__Recorded data__
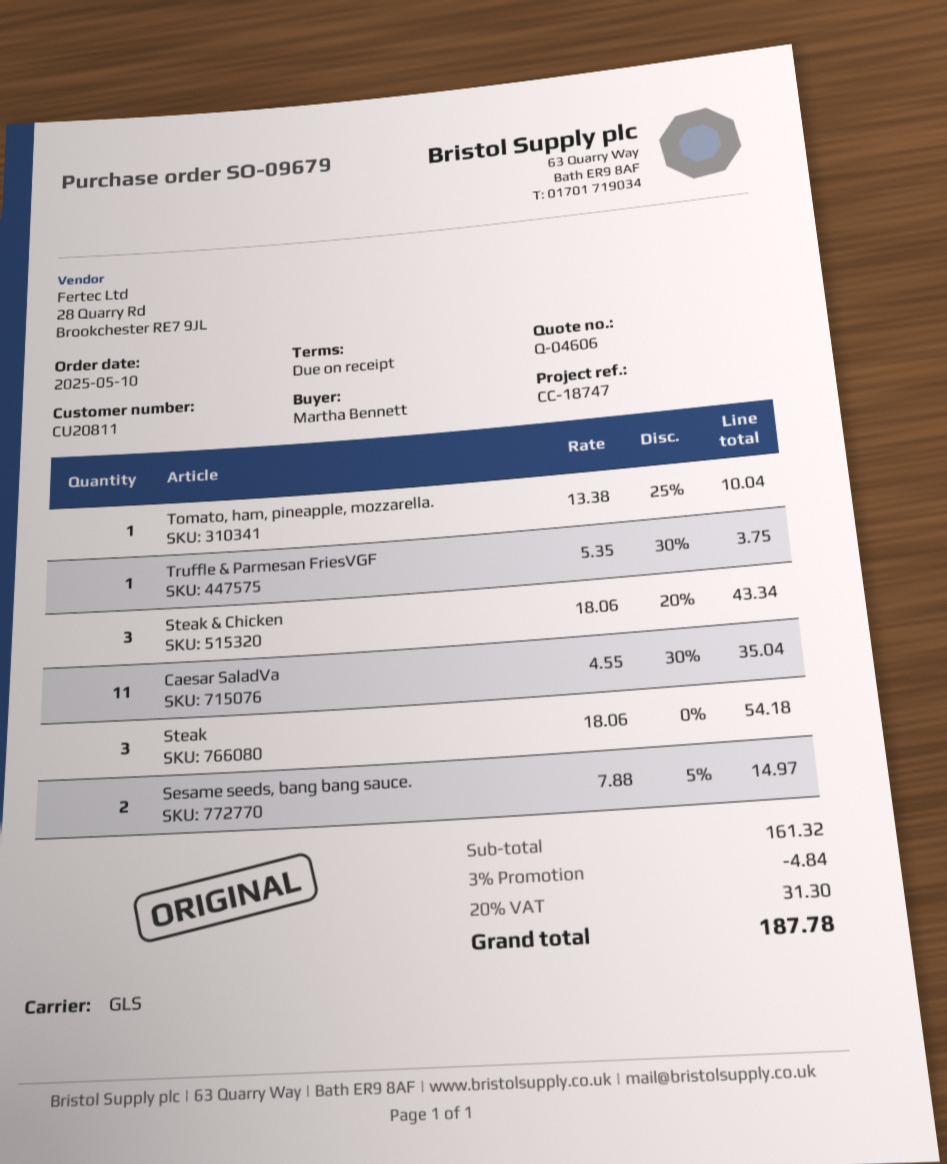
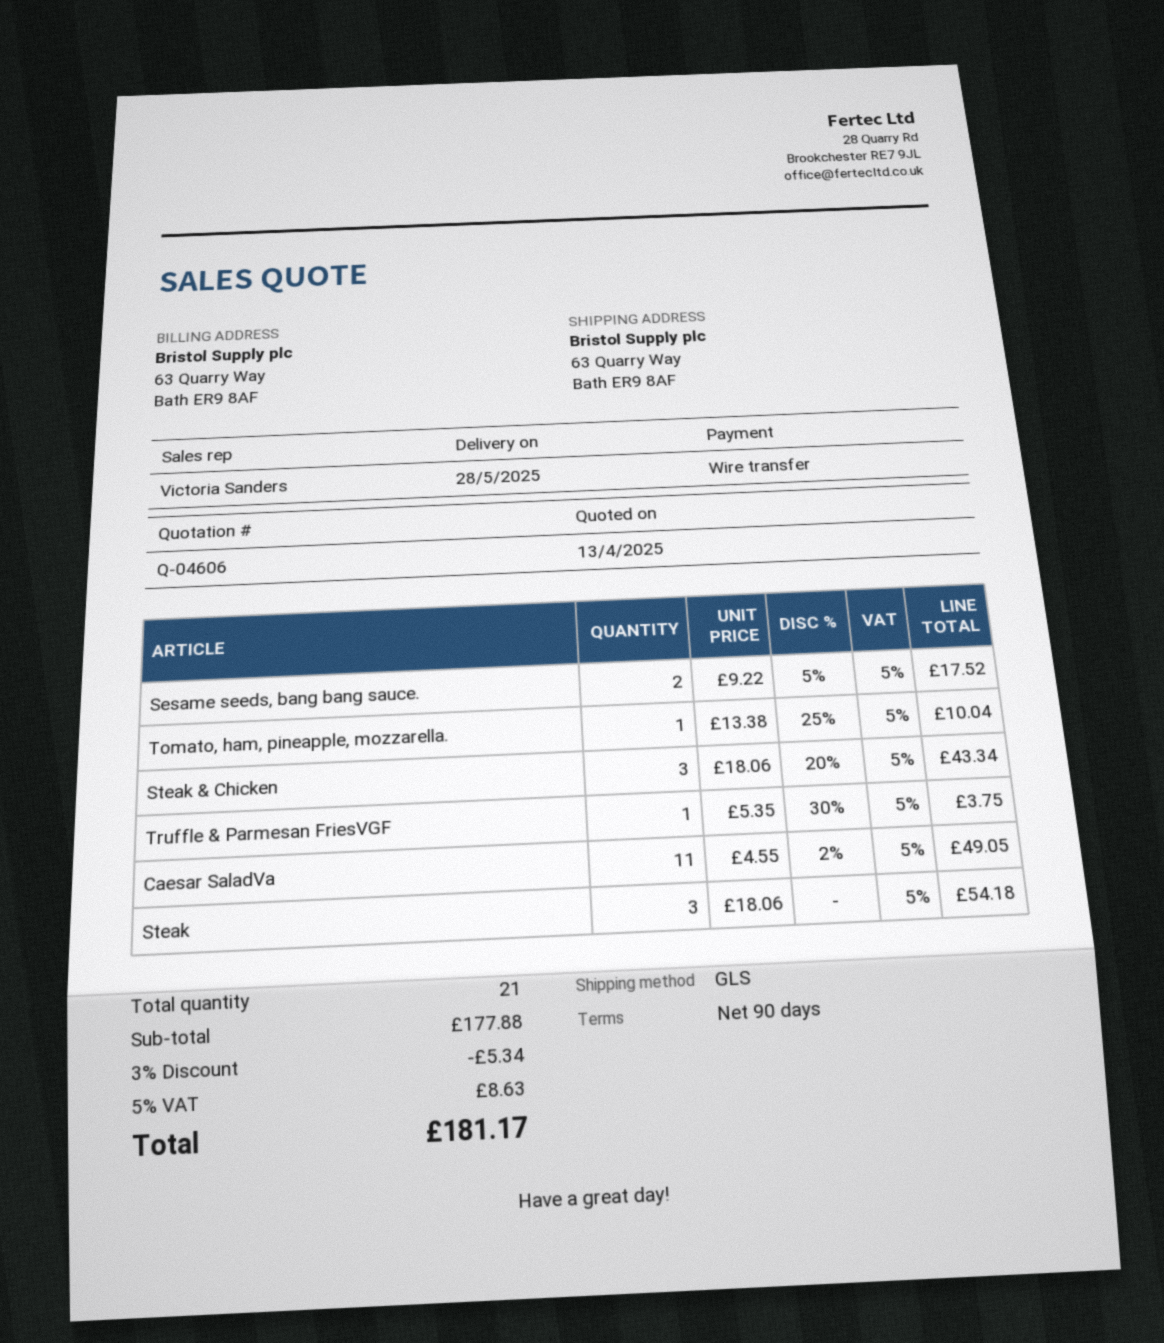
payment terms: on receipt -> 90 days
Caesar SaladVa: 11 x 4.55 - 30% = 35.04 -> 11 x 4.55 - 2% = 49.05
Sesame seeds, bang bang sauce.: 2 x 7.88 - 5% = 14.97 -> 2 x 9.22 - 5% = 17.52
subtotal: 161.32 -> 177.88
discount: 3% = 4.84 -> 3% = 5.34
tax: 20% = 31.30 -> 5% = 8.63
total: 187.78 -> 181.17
...
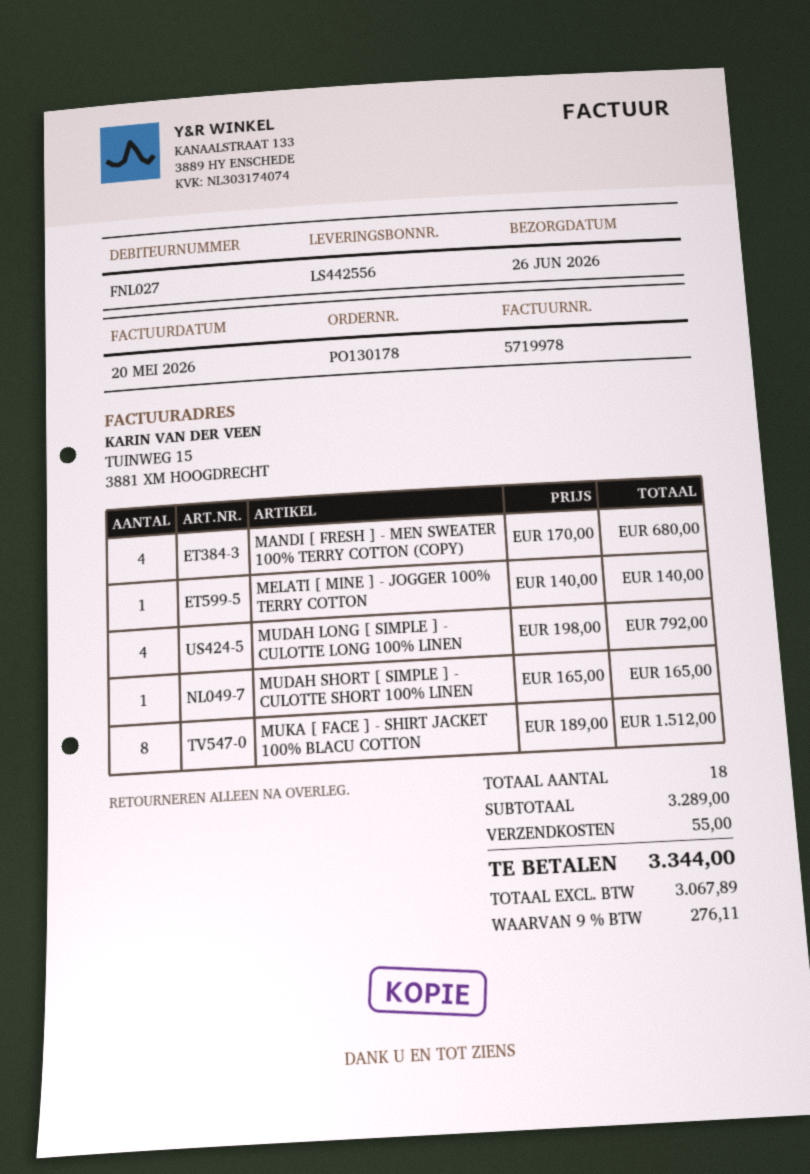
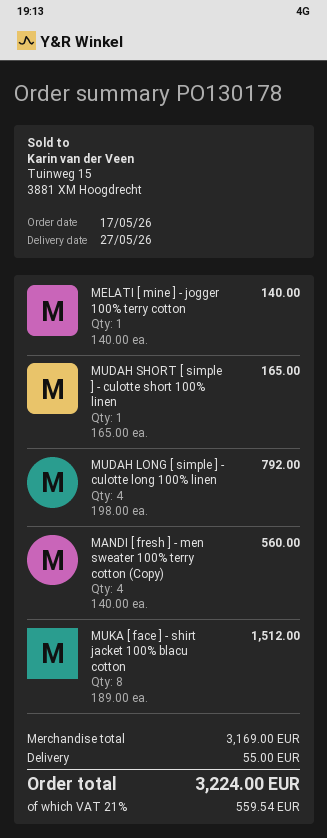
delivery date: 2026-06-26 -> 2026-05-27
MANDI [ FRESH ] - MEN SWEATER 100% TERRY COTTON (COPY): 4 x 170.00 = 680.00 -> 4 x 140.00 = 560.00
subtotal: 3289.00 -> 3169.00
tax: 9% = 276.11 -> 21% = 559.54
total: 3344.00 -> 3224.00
...
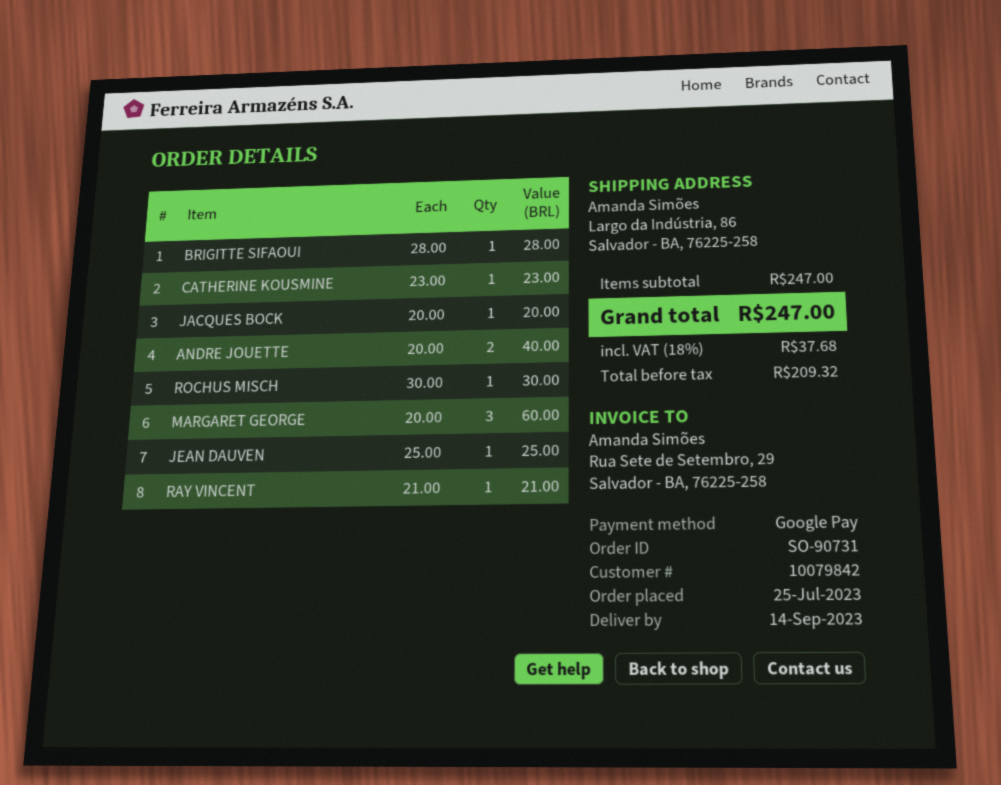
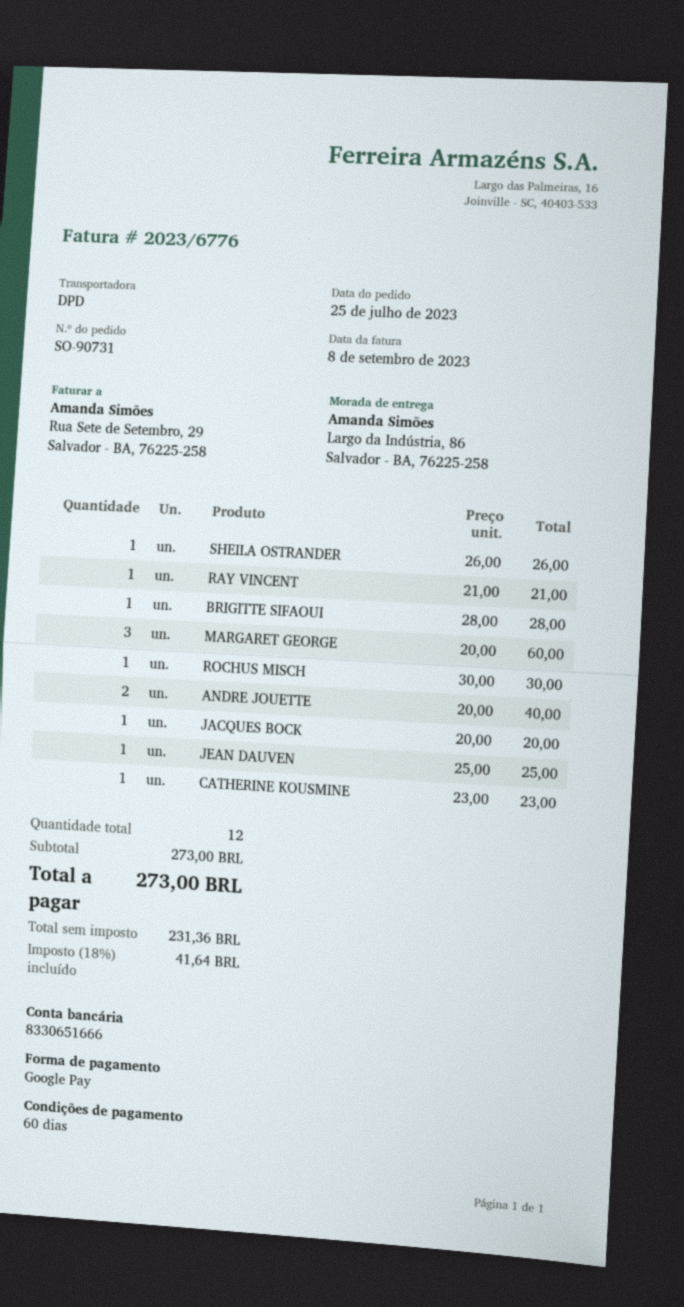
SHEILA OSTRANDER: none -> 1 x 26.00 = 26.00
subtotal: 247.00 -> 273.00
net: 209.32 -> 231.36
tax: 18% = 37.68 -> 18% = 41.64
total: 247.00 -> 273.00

__Your objective__
Reproduce exactly the section above that begins at the line containing "payment terms: on receipt -> 90 days" and ends at the line containing "total: 187.78 -> 181.17", leaving out all other lines.

__Answer section__
payment terms: on receipt -> 90 days
Caesar SaladVa: 11 x 4.55 - 30% = 35.04 -> 11 x 4.55 - 2% = 49.05
Sesame seeds, bang bang sauce.: 2 x 7.88 - 5% = 14.97 -> 2 x 9.22 - 5% = 17.52
subtotal: 161.32 -> 177.88
discount: 3% = 4.84 -> 3% = 5.34
tax: 20% = 31.30 -> 5% = 8.63
total: 187.78 -> 181.17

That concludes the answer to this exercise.